# XERO Wheelset



## bakstreet (Jan 11, 2007)

Does anyone have any info on the XERO wheelsets? Anyone using them, have used them? They seem to be a rather light weight wheel, with not a huge price tag. Just wondering how they hold up.


----------



## covenant (May 21, 2002)

I have a older set of XR-1 I've been using for 4 years. They're heavier than the present models and I've never had a problem with them. Never went out of true and I'm over 200.

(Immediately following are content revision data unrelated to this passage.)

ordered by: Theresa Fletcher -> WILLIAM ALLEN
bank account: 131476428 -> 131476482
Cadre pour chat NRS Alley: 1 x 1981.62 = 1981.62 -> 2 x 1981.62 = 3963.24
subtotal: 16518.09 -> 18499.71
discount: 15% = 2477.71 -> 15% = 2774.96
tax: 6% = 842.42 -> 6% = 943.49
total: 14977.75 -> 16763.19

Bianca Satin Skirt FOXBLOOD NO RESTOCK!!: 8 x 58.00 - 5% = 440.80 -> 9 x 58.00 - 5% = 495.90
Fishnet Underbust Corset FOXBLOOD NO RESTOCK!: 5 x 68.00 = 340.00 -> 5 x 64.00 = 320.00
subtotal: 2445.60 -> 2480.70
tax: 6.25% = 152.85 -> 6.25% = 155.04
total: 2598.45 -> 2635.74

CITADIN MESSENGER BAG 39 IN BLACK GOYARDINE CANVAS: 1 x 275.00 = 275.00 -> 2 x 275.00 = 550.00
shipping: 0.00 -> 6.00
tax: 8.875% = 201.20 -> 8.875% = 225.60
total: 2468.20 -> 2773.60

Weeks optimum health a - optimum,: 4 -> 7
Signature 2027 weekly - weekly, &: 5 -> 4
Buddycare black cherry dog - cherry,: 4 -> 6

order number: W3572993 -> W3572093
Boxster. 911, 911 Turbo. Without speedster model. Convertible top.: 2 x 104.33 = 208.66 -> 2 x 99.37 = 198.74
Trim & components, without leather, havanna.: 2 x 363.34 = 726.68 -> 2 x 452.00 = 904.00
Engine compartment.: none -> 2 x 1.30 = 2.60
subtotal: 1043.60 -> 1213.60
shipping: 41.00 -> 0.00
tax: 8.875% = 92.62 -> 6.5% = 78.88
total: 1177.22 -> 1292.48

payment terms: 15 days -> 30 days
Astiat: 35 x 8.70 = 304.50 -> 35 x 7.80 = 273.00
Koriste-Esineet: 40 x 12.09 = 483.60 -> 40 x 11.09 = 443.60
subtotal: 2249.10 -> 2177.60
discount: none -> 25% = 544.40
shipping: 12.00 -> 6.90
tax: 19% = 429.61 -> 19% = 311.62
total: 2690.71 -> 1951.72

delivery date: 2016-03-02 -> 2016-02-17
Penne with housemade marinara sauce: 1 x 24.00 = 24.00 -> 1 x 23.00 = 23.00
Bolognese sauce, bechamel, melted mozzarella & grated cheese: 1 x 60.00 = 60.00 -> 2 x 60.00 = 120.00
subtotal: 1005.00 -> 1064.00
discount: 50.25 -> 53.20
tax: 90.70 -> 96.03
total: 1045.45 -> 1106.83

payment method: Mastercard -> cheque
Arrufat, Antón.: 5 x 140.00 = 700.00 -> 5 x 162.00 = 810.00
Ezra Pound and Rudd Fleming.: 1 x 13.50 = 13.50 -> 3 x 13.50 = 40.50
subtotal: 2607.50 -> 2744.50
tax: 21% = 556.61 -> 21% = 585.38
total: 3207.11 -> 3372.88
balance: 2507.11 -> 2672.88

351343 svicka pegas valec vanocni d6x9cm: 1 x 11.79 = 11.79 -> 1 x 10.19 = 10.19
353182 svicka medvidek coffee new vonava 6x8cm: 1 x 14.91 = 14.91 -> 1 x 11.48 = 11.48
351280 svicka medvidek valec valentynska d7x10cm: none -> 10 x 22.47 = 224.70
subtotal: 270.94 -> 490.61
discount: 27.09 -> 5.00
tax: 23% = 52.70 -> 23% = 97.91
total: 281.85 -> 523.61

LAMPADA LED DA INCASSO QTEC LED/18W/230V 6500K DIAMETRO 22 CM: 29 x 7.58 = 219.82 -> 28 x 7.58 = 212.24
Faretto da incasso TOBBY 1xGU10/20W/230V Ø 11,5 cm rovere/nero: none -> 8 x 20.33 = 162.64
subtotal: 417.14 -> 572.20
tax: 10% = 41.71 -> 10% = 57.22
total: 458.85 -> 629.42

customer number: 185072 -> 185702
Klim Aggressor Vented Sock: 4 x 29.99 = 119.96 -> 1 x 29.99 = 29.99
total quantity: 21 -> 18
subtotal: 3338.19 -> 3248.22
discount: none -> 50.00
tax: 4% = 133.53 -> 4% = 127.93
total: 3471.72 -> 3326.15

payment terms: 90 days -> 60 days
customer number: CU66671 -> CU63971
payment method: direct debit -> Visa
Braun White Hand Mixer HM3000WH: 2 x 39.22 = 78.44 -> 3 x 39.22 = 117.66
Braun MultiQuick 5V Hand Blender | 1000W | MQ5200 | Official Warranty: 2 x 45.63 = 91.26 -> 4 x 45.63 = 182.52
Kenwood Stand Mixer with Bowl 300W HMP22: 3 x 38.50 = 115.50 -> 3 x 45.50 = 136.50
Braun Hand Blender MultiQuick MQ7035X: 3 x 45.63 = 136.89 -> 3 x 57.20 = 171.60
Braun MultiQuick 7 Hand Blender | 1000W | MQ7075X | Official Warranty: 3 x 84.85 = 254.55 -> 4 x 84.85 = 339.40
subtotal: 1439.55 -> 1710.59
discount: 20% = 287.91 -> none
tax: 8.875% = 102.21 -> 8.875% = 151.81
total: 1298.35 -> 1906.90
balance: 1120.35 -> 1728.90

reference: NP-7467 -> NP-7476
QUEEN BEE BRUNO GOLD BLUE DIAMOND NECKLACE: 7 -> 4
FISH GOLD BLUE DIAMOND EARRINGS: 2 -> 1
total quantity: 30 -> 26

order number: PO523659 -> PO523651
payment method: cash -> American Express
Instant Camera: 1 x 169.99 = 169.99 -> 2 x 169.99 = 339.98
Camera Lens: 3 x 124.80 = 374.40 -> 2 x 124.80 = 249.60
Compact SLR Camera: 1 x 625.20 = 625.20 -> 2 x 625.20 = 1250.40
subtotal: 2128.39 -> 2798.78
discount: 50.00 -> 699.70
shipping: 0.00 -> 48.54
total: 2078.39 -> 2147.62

Mine are getting old though (the wear indicators are long gone) and I may just buy another pair as replacements. But the Neuvations are so much sexier....we'll see.


----------



## Fast Old Gy (Feb 28, 2007)

I tried the Xero-Lite / XR-1 wheels last summer. I used them as a training wheel because of there light weight 650g front 870g rear instead of my Bontrager x lights. I live in area where the roadways aren't that great, paved but very rough. I put on 11,000 kilomiters on one set between my road bike and my Cyclecross bike. I jumped off and up over curbs numerous times, I did not baby them in anyway, They have even been down a ski hill at full tilt and hit a log so hard that my bars moved. I just wanted to test them to see how they would hold up. I have not had any need yet to have them trued. My wieght is 165lbs. I used a gator skin tire on them pumped up to 120 psi. I am quite please with how well they have held up for the price.


----------



## hclignett (Dec 18, 2006)

I had some XR-1's. They lasted about a year before the rear rim cracked at the nipples. Then again for $250.00 they weren't to bad. They have some new one's out called XLR-1 or XRL-1 that are lighter yet and they look real nice. They retail for $500.00. I went ahead and bought the Reynolds Alta Race for $259.00 to replace the old XR-1's and I like them so far. I heard of a company called Sole that have some nice rim's in the same price range. I'm thinking about checking them out next time. Lots of climbing here were I live so weight is a consideration.

hclignett


----------



## covenant (May 21, 2002)

hclignett said:


> I went ahead and bought the Reynolds Alta Race for $259.00 to replace the old XR-1's and I like them so far. I heard of a company called Sole that have some nice rim's in the same price range.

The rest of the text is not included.